--- Problem ---
Reproduce all records below exactly.
--- START ---
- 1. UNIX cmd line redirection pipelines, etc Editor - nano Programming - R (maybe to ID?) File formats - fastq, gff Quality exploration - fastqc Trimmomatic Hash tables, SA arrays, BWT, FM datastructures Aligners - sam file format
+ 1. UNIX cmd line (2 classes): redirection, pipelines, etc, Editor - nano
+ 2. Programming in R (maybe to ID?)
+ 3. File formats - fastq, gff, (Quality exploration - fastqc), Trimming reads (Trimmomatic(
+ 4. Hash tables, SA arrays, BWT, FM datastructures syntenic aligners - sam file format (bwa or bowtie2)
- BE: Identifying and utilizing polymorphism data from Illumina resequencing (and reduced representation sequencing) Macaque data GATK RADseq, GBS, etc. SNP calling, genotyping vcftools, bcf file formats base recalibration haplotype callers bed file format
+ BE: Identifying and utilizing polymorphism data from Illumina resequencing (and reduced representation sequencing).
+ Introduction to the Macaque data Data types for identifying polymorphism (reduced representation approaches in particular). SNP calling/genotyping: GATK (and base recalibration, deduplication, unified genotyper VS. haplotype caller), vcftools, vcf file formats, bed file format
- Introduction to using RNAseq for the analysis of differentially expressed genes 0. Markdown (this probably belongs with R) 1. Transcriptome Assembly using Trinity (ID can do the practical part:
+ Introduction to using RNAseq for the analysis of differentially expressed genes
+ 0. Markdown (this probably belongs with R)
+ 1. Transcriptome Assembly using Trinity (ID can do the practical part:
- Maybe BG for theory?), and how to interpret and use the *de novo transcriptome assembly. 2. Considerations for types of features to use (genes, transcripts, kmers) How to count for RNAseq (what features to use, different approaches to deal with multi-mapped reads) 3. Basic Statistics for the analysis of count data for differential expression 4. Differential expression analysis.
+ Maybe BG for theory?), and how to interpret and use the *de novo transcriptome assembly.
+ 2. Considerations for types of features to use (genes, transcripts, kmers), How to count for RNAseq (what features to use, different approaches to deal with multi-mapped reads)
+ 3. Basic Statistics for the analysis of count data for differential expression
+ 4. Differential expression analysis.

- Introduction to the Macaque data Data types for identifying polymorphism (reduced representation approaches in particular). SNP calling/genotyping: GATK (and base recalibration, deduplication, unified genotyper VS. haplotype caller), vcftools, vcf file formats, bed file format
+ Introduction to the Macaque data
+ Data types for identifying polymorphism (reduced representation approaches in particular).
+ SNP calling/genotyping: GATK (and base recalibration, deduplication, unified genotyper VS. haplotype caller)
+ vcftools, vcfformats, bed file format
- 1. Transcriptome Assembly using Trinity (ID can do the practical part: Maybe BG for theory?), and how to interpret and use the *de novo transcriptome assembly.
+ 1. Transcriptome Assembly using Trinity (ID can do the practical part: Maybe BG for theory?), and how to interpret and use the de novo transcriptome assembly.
--- END ---
--- Response area ---
- 1. UNIX cmd line redirection pipelines, etc Editor - nano Programming - R (maybe to ID?) File formats - fastq, gff Quality exploration - fastqc Trimmomatic Hash tables, SA arrays, BWT, FM datastructures Aligners - sam file format
+ 1. UNIX cmd line (2 classes): redirection, pipelines, etc, Editor - nano
+ 2. Programming in R (maybe to ID?)
+ 3. File formats - fastq, gff, (Quality exploration - fastqc), Trimming reads (Trimmomatic(
+ 4. Hash tables, SA arrays, BWT, FM datastructures syntenic aligners - sam file format (bwa or bowtie2)
- BE: Identifying and utilizing polymorphism data from Illumina resequencing (and reduced representation sequencing) Macaque data GATK RADseq, GBS, etc. SNP calling, genotyping vcftools, bcf file formats base recalibration haplotype callers bed file format
+ BE: Identifying and utilizing polymorphism data from Illumina resequencing (and reduced representation sequencing).
+ Introduction to the Macaque data Data types for identifying polymorphism (reduced representation approaches in particular). SNP calling/genotyping: GATK (and base recalibration, deduplication, unified genotyper VS. haplotype caller), vcftools, vcf file formats, bed file format
- Introduction to using RNAseq for the analysis of differentially expressed genes 0. Markdown (this probably belongs with R) 1. Transcriptome Assembly using Trinity (ID can do the practical part:
+ Introduction to using RNAseq for the analysis of differentially expressed genes
+ 0. Markdown (this probably belongs with R)
+ 1. Transcriptome Assembly using Trinity (ID can do the practical part:
- Maybe BG for theory?), and how to interpret and use the *de novo transcriptome assembly. 2. Considerations for types of features to use (genes, transcripts, kmers) How to count for RNAseq (what features to use, different approaches to deal with multi-mapped reads) 3. Basic Statistics for the analysis of count data for differential expression 4. Differential expression analysis.
+ Maybe BG for theory?), and how to interpret and use the *de novo transcriptome assembly.
+ 2. Considerations for types of features to use (genes, transcripts, kmers), How to count for RNAseq (what features to use, different approaches to deal with multi-mapped reads)
+ 3. Basic Statistics for the analysis of count data for differential expression
+ 4. Differential expression analysis.

- Introduction to the Macaque data Data types for identifying polymorphism (reduced representation approaches in particular). SNP calling/genotyping: GATK (and base recalibration, deduplication, unified genotyper VS. haplotype caller), vcftools, vcf file formats, bed file format
+ Introduction to the Macaque data
+ Data types for identifying polymorphism (reduced representation approaches in particular).
+ SNP calling/genotyping: GATK (and base recalibration, deduplication, unified genotyper VS. haplotype caller)
+ vcftools, vcfformats, bed file format
- 1. Transcriptome Assembly using Trinity (ID can do the practical part: Maybe BG for theory?), and how to interpret and use the *de novo transcriptome assembly.
+ 1. Transcriptome Assembly using Trinity (ID can do the practical part: Maybe BG for theory?), and how to interpret and use the de novo transcriptome assembly.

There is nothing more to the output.